Segura estoy, que mis palabras, pueden evocar momentos de desesperación, coraje e impotencia, en las personas que vivieron directa o indirectamente esas historias desagradables; quizá, algún profesionista de esa generación, recuerde claramente, los amaneceres, las reuniones estudiantiles, las guardias, el “boteo”, los gases lacrimógenos, la entrega de volantes o las marchas por las calles de la ciudad. Incluso, algunos padres –ahora ancianos- con el brillo en los ojos y la tristeza silenciosa, todavía conserven las cartas, imágenes de la televisión o fotografías publicadas por la prensa.

La matanza del 68, sigue siendo tema pendiente para las autoridades judiciales, ojalá se castigue a los ex – funcionarios responsables del genocidio, a los autores intelectuales y materiales; aunque los culpables estén vivos o libres, el remordimiento habita en su memoria, vigila sus sueños, acecha a su conciencia y si todavía no purgan la condena por sus actos, cada 2 de octubre, escenas de sangre y dolor renacen en sus pensamientos.

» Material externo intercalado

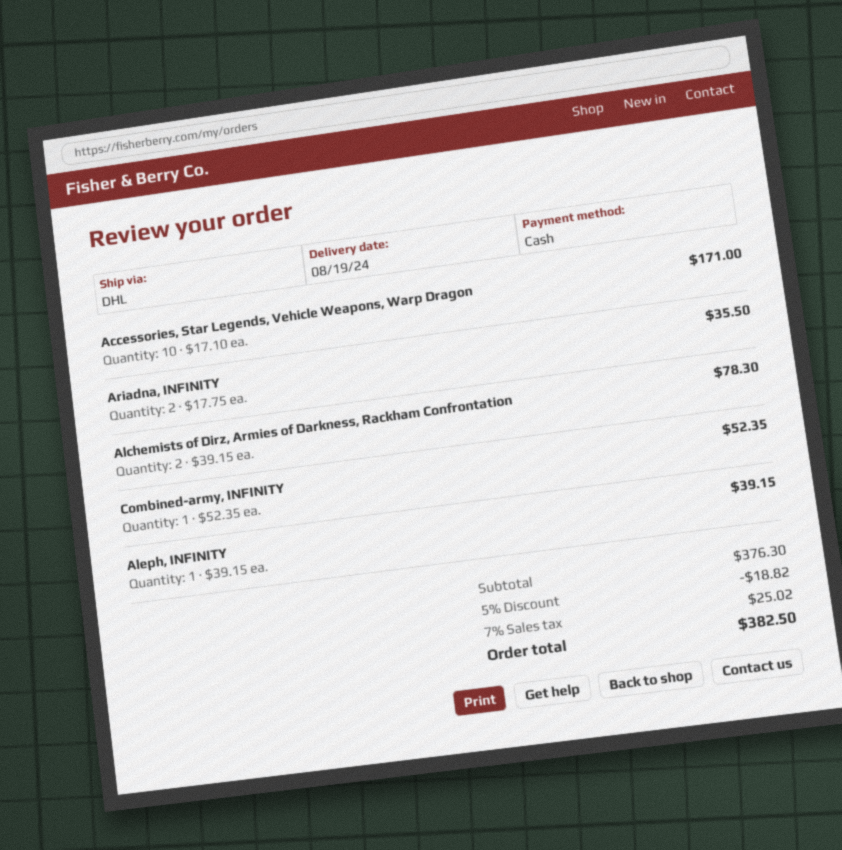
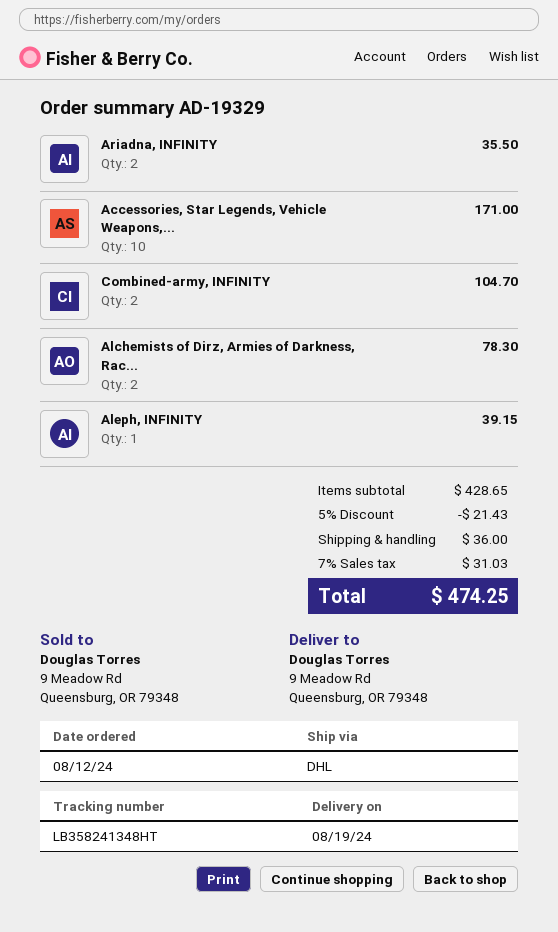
Combined-army, INFINITY: 1 for 52.35 -> 2 for 104.70
subtotal: 376.30 -> 428.65
discount: 5% = 18.82 -> 5% = 21.43
shipping: none -> 36.00
tax: 7% = 25.02 -> 7% = 31.03
total: 382.50 -> 474.25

Han pasado 39 años de aquella crueldad impune, cada año, sale a la luz pública, algún dato nuevo de aquel nefasto día; pero no importa, que los años pasen, los mexicanos no olvidamos la actuación sin escrúpulos del hombre elegido “Presidente de los Estados Unidos Mexicanos”, a la cabeza de los militares, en la masacre orquestada en contra de estudiantes, civiles y vecinos de la unidad habitacional Tlatelolco.

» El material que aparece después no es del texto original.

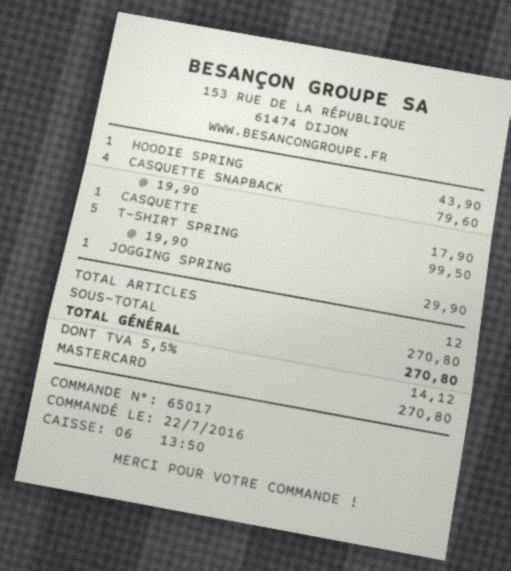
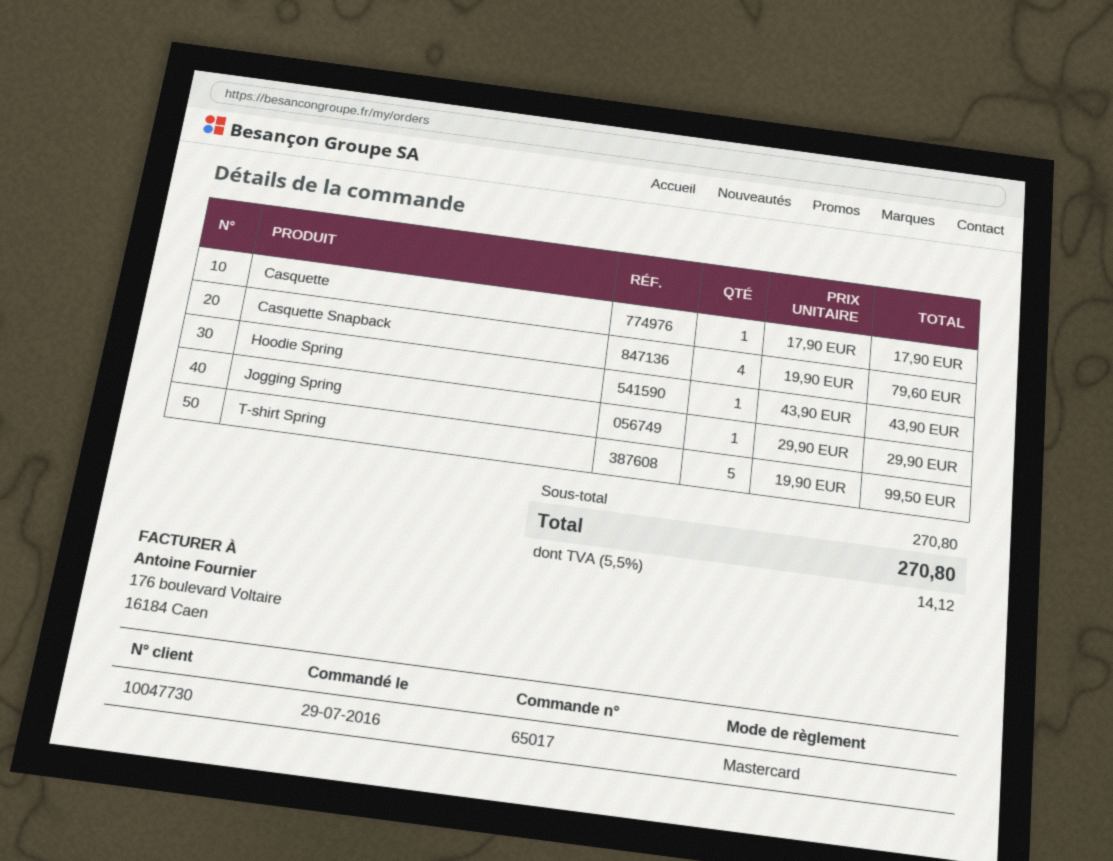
order date: 2016-07-22 -> 2016-07-29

El nacimiento del movimiento estudiantil del 68 cumple 39 años; la historia y el tiempo, se han encargado de mantener vivos esos pasajes; la investigación, el periodismo, la literatura y el cine, han sido constantes en la recreación del pasado: la película “Rojo amanecer”, los libros “La noche de Tlatelolco” , “La noche de Santo Tomás”, las novelas “Los días y los años” y “Regina”, han despejado la niebla del silencio.

Los ciudadanos hacemos votos, para exhortar a las autoridades a la cordura, tolerancia, respeto y vida democrática; en donde las garantías individuales y el respeto a los derechos humanos, sean el principal capital del gobierno mexicano, y no se repitan, los sucesos de tan fatídico día de 1968.

México recuerda el 2 de octubre.

 
Fuente: Texto enviado por Teresita Durán Vela, el 26 de septiembre de 2007.